On vit dans un monde de prime à la casse. Mon pauvre monsieur, ce n’est plus comme avant où la casse était un acte totalement gratuit et désintéressé. Aujourd’hui, le patron voyou a tout intérêt a casser ses usines et ses emplois pour mieux rentabiliser ses profits et ceux de ses actionnaires. Le gouvernement parie sur la casse sociale pour faire son beurre : faire passer une réforme sur les retraites qui profite au grand capital et qui favorise les grands fonds de pension (comme ceux d’un certain Guillaume Sarkozy). Les jeunes des banlieues ont intérêt à casser pour passer à la télé qui leur promet depuis le berceau leur quart d’heure de gloire.
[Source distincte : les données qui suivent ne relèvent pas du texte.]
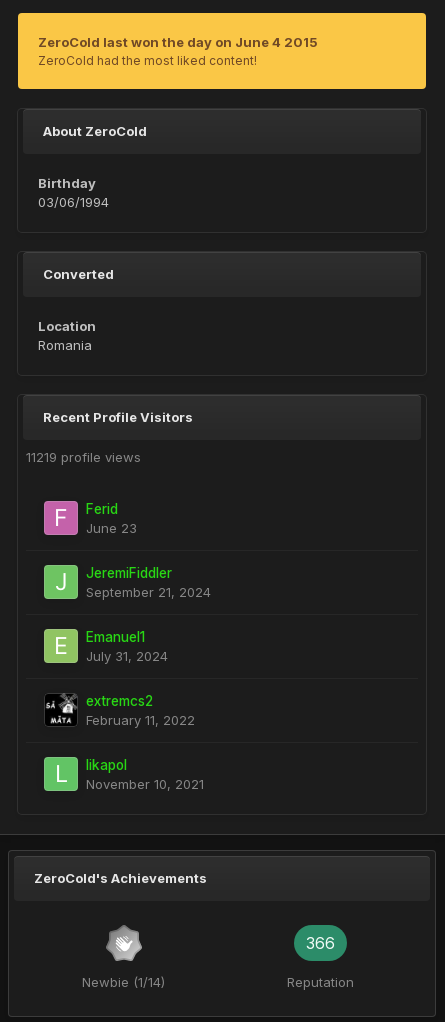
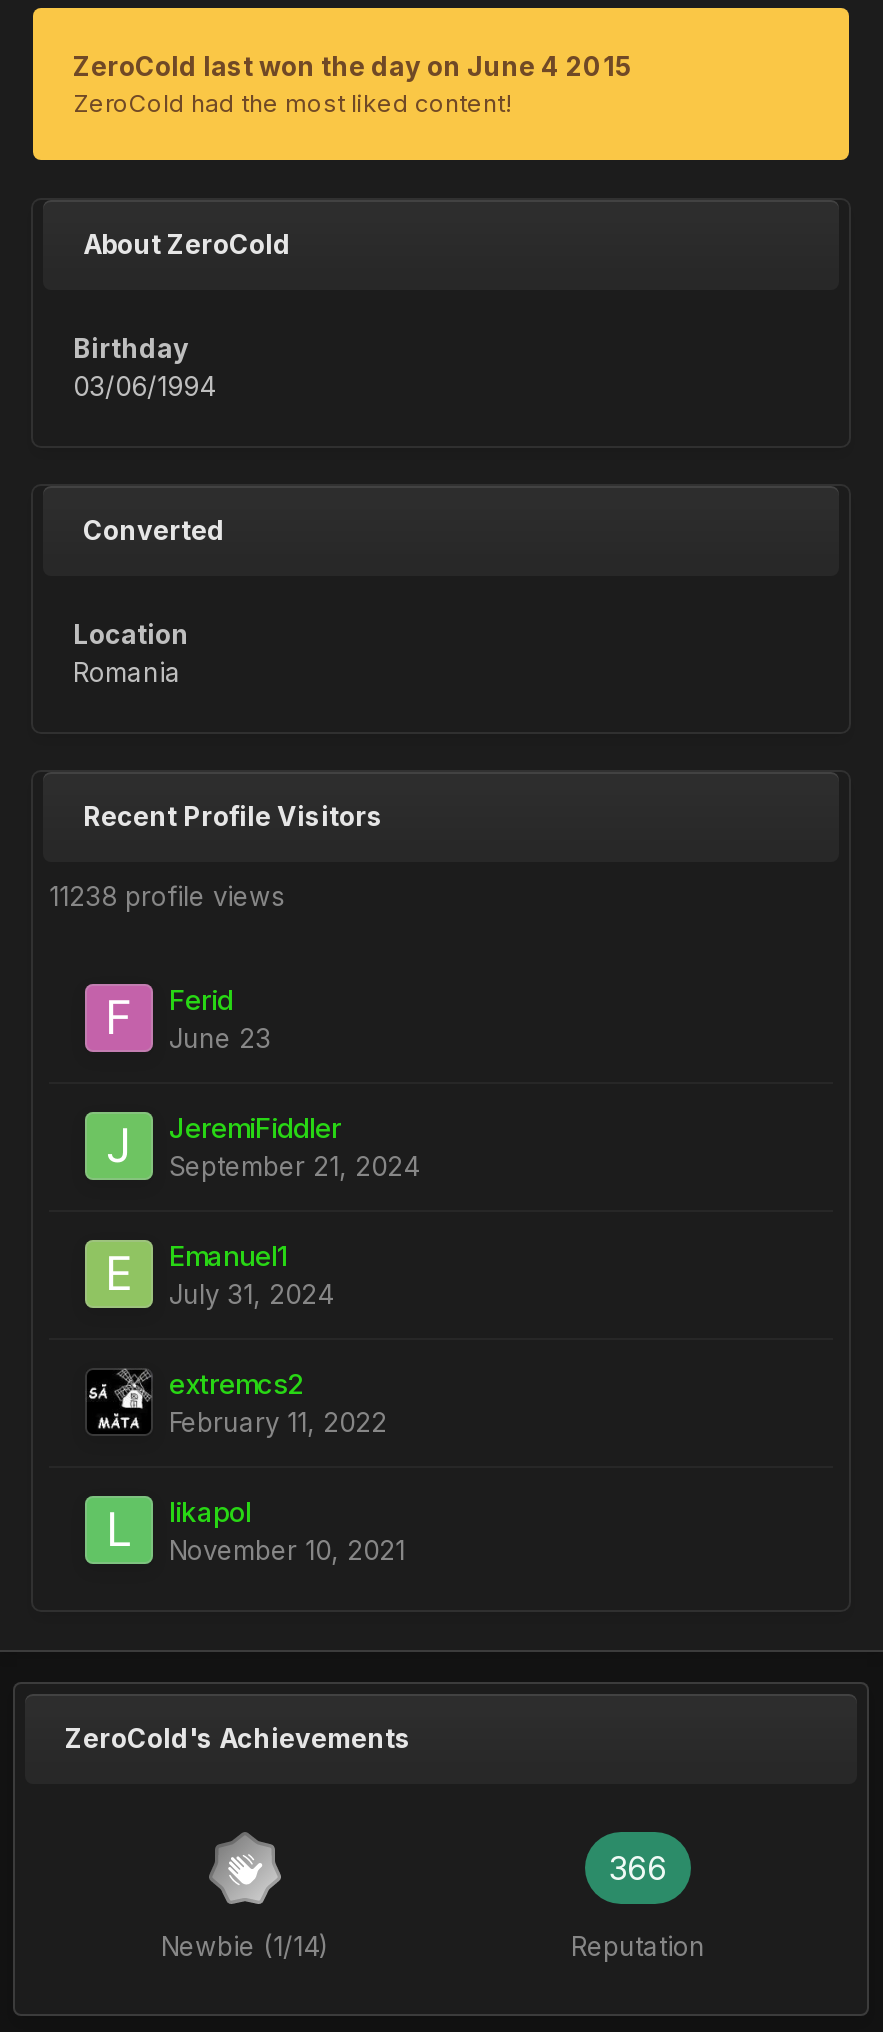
[26,449,141,465] 11219 profile views -> [49,880,285,912] 11238 profile views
« Casse-toi, pov’ con », « casse-toi tu pues et marche à l’ombre » : la casse est désormais un mode relationnel de premier plan qui favorise le casseur. Brice de Nice qui « double casse » et même « triple casse » a drainé des foules de jeunes dans les salles obscures. C’est un navet certes mais c’est à l’image de cette nouvelle culture de la casse. En politique, qui ne se souvient des grands coups de casse à la Brice de Nice ? « Vous n’avez pas le monopole du cœur » de Giscard à Mitterrand (qui le lui rendra le coup d’après…), « si vous m’interrompez un peu comme le roquet » de Chirac à Fabius, « Tu ne seras jamais président, François, t’es trop minable ». Voilà ce qu’on retient, voilà ce qui paye, voilà ce qui marque les esprits faibles toujours en quête du plus fort, du caïd qui casse sans pitié. ça y est, au fait, ils l’ont trouvé ! En la personne de Sarkozy, ils peuvent se déclarer comblés. Sarko casse le PS, les journalistes, les leaders européens et même les visiteurs du salon de l’agriculture.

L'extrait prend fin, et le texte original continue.